To illustrate the use of ballistic methods, the UPC² QC Reference Material was analyzed on an ACQUITY UPC² System. Figure 1 shows the compounds present in the UPC² QC Reference Material. The presence of the racemic compound trans-stilbene oxide, 1, allows this standard to be used on both chiral and achiral UPC² Columns. Additionally, the presence of the sulfamethizole, 3, and sulfamethoxazole, 4, allow for mass spectrometry detection. This standard is ideal for multiple instrument configurations, including UPC²-UV/MS.

Figures 2 and 3 show the chromatograms obtained when using the ballistic methods from Table 1, created for the ACQUITY UPC² Torus 2-PIC Columns and the ACQUITY UPC² Trefoil AMY1 Columns in the listed geometries.

The UPC² QC Reference Material components are well separated on the various Torus and Trefoil Column configurations. The ballistic method run times in this example vary widely from 0.79 min with the ACQUITY UPC² Trefoil AMY1 Column, 2.5 μm, 2.1 mm x 50 mm (p/n 186007457) to 9.46 min for the ACQUITY UPC² Torus 2-PIC Column, 130Å, 1.7 μm, 3 mm x 150 mm (p/n 186007603). In all cases, the run times are as short as possible, given the selected conditions, the instrument pressure limit, and the normalized gradient slopes.

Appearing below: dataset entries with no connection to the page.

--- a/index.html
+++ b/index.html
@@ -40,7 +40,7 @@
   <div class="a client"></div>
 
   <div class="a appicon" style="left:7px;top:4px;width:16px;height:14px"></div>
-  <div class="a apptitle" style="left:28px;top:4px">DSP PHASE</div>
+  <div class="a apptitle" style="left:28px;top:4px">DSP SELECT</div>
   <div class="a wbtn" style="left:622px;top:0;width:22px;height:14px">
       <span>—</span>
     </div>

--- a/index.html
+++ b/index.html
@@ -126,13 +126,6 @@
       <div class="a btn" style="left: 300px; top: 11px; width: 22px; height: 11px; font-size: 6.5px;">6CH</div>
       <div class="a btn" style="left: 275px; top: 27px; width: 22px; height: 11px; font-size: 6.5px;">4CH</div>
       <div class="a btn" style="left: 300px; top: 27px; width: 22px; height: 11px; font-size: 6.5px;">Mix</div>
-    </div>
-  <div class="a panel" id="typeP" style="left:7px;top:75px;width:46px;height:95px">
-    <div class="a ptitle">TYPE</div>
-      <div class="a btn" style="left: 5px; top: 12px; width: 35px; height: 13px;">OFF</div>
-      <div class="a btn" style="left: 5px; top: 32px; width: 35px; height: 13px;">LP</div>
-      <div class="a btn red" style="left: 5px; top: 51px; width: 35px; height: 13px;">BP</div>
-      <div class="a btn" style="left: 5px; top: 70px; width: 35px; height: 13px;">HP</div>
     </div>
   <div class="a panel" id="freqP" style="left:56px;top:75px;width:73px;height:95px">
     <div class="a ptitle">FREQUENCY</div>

Ballistic methods are useful when analysis speed is important. They can improve sample throughput and turnaround times for both routine sample analyses and during regular performance monitoring. Ballistic methods can be created easily from simple pressure/flow measurements and some trial injections with a few different normalized gradient slopes.

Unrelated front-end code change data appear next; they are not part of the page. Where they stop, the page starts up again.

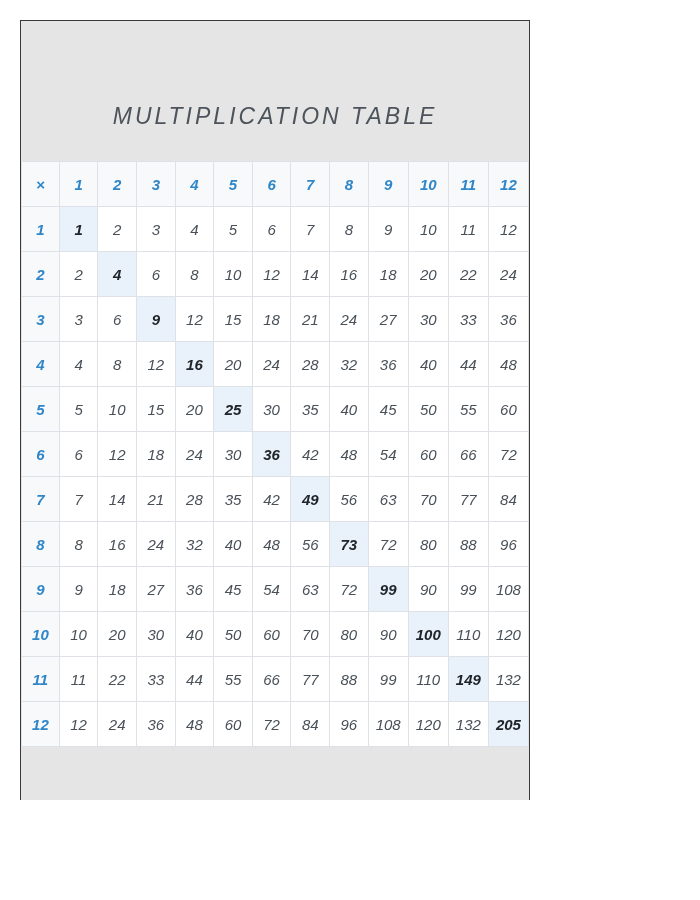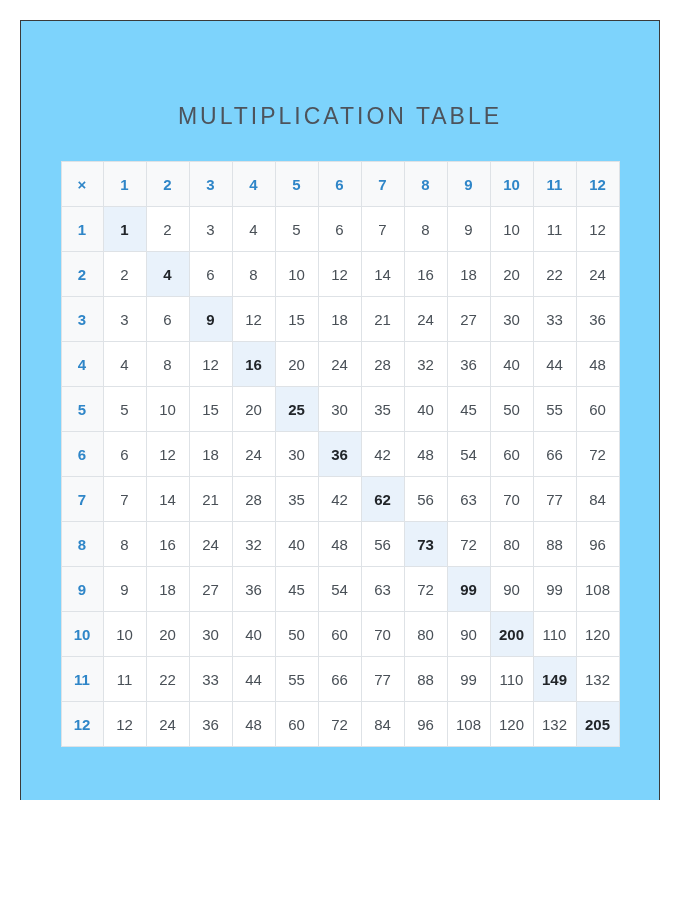--- a/index.html
+++ b/index.html
@@ -25,12 +25,13 @@
     position:absolute;
     left:20px;
     top:20px;
-    width:640px;
+    width:510px;
     height:780px;
     box-sizing:border-box;
     border:1.5px solid var(--page-border);
     border-bottom:none;
-    background:#7dd3fc;
+    background:#e5e5e5;
+    font-style:italic;
   }
   .title{
     margin:80px 0 0 0;

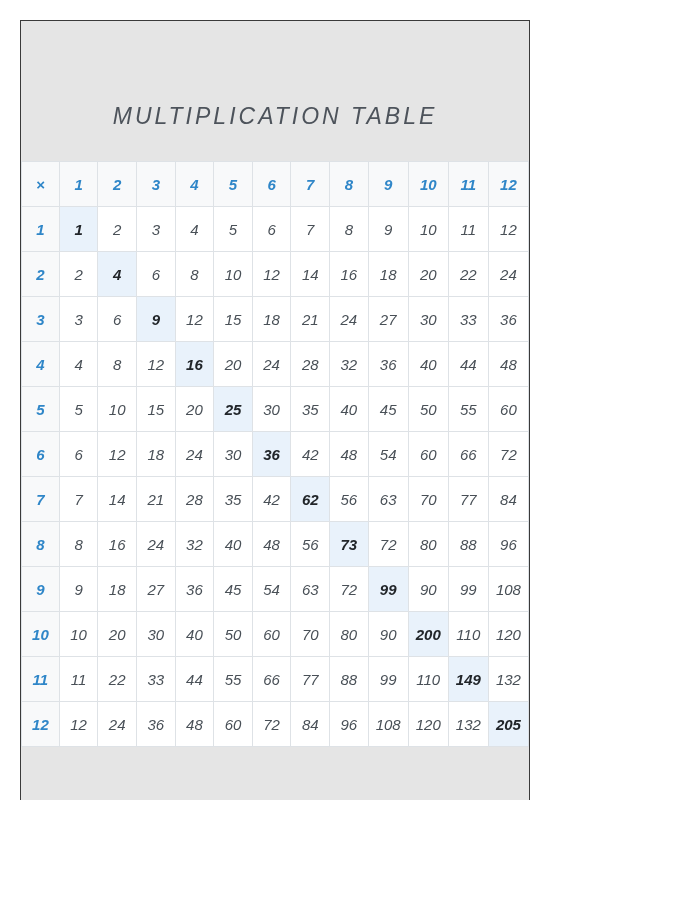--- a/index.html
+++ b/index.html
@@ -201,7 +201,7 @@
           <td>28</td>
           <td>35</td>
           <td>42</td>
-          <td class="diag">62</td>
+          <td class="diag">49</td>
           <td>56</td>
           <td>63</td>
           <td>70</td>

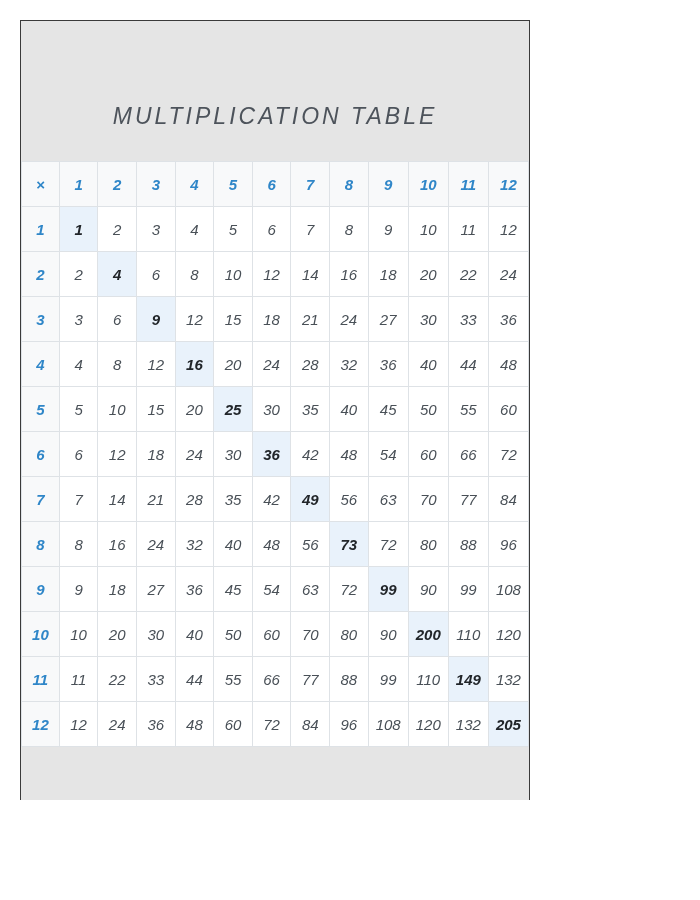--- a/index.html
+++ b/index.html
@@ -249,7 +249,7 @@
           <td>70</td>
           <td>80</td>
           <td>90</td>
-          <td class="diag">200</td>
+          <td class="diag">100</td>
           <td>110</td>
           <td>120</td>
         </tr>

Combining ballistic methods with the convenient and easy-to-use UPC² QC Reference Material allows analysts to spend the minimum time necessary confirming proper system operation before running their valuable samples. This gives greater confidence in the experimental results generated.

1. The term “system” refers to the instrument plus the column (including any guard) on which chromatography is performed.
2. Berthelette, K.; Summers, M.; Fountain, K. J. Troubleshooting Common System Problems Using Waters Neutrals Quality Control Reference Material. 2013 Waters Application Note. Literature Code: 720004635en.
3. De Nardi, C; Bonelli, F. Moving from fast to ballistic gradient in liquid chromatography/tandem mass spectrometry pharmaceutical bioanalysis: matrix effect and chromatographic evaluations. Rapid Commun. Mass Spectrom. 2006, 20, 2709–2716 and references therein.
4. Neue, E. D. HPLC Columns: Theory, Technology and Practice; Wiley-VCH: New York, 1997; pp 16–23.
5. This will be the point in the gradient where the mobile phase viscosity is at a maximum under the chromatographic conditions used.
6. The ACQUITY UPLC Columns Calculator is available on any ACQUITY UPLC and UPC² instrument running at least Empower 3 or MassLynx Software version 4.1.
7. The parameters in this table were determined experimentally with the described system. This is meant to illustrate how ballistic methods can be created. Analysts should follow the procedure described herein with their systems to develop ballistic methods appropriate for their needs.